= DATA IN THIS EXERCISE =

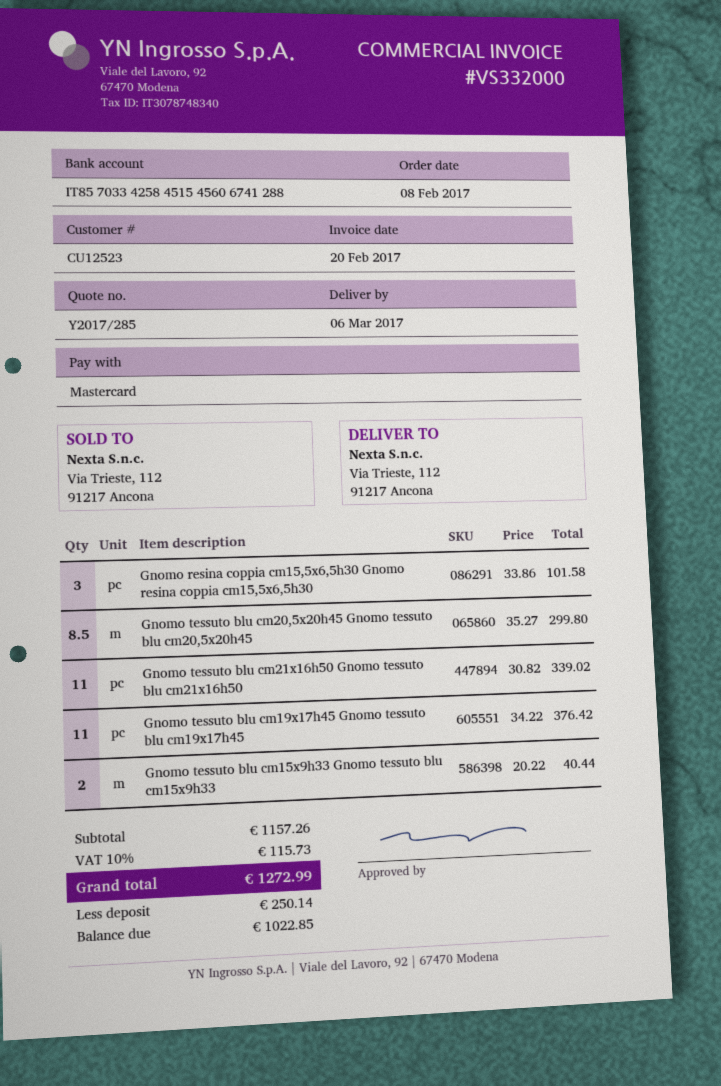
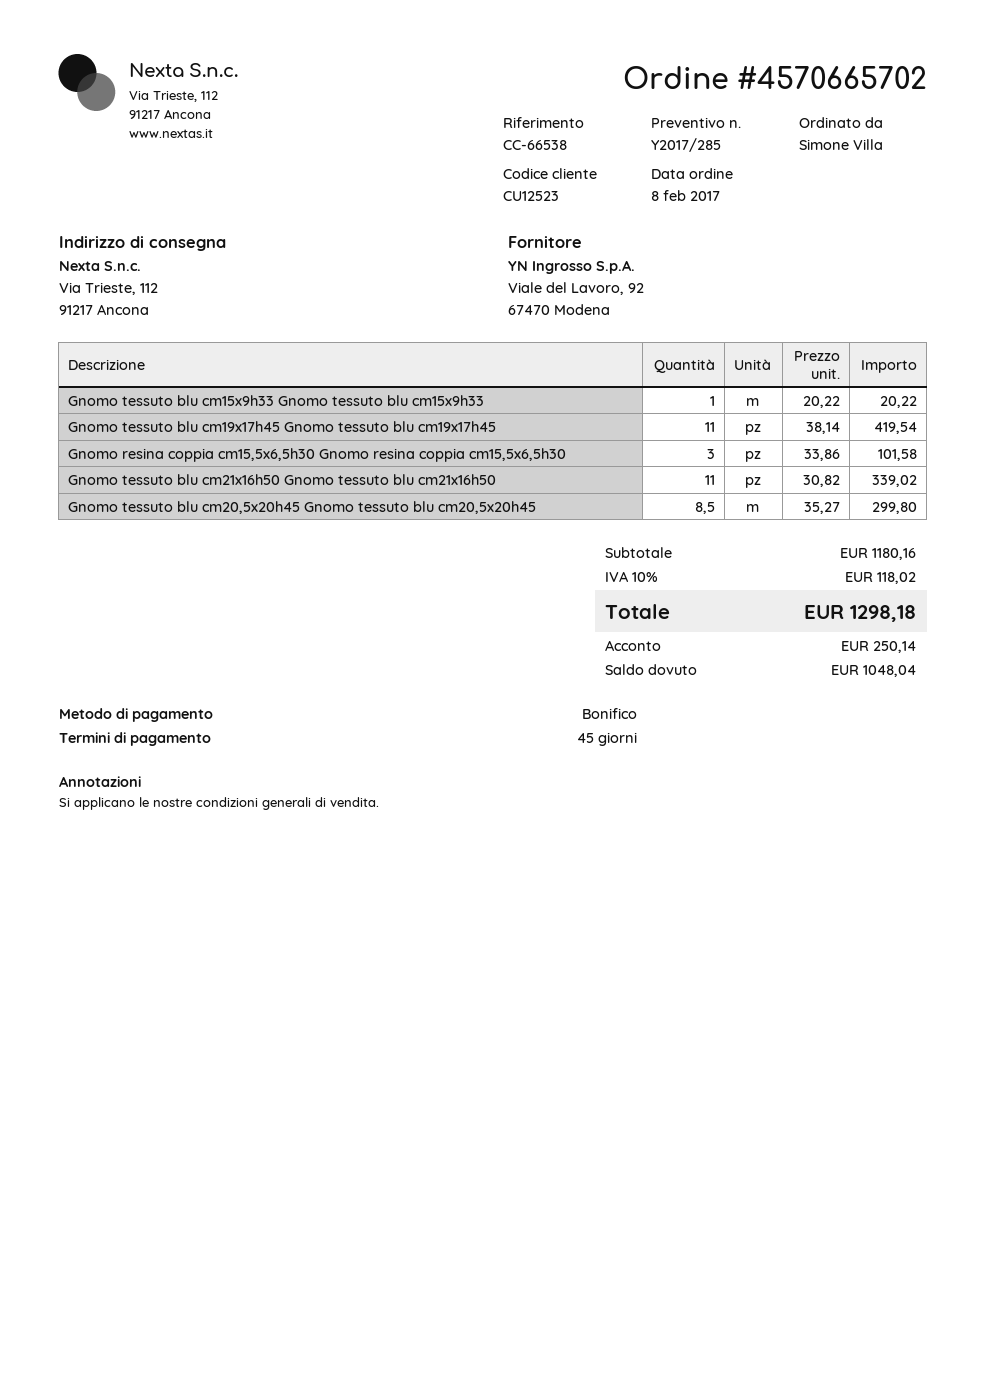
payment method: Mastercard -> bank transfer
Gnomo tessuto blu cm19x17h45 Gnomo tessuto blu cm19x17h45: 11 x 34.22 = 376.42 -> 11 x 38.14 = 419.54
Gnomo tessuto blu cm15x9h33 Gnomo tessuto blu cm15x9h33: 2 x 20.22 = 40.44 -> 1 x 20.22 = 20.22
subtotal: 1157.26 -> 1180.16
tax: 10% = 115.73 -> 10% = 118.02
total: 1272.99 -> 1298.18
balance: 1022.85 -> 1048.04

= TASK INSTRUCTIONS =
Return every line from the one holding "subtotal: 1157.26 -> 1180.16" through the end of the data, exactly as it appears, with both ends kept and nothing else.

= EXERCISE OUTPUT =
subtotal: 1157.26 -> 1180.16
tax: 10% = 115.73 -> 10% = 118.02
total: 1272.99 -> 1298.18
balance: 1022.85 -> 1048.04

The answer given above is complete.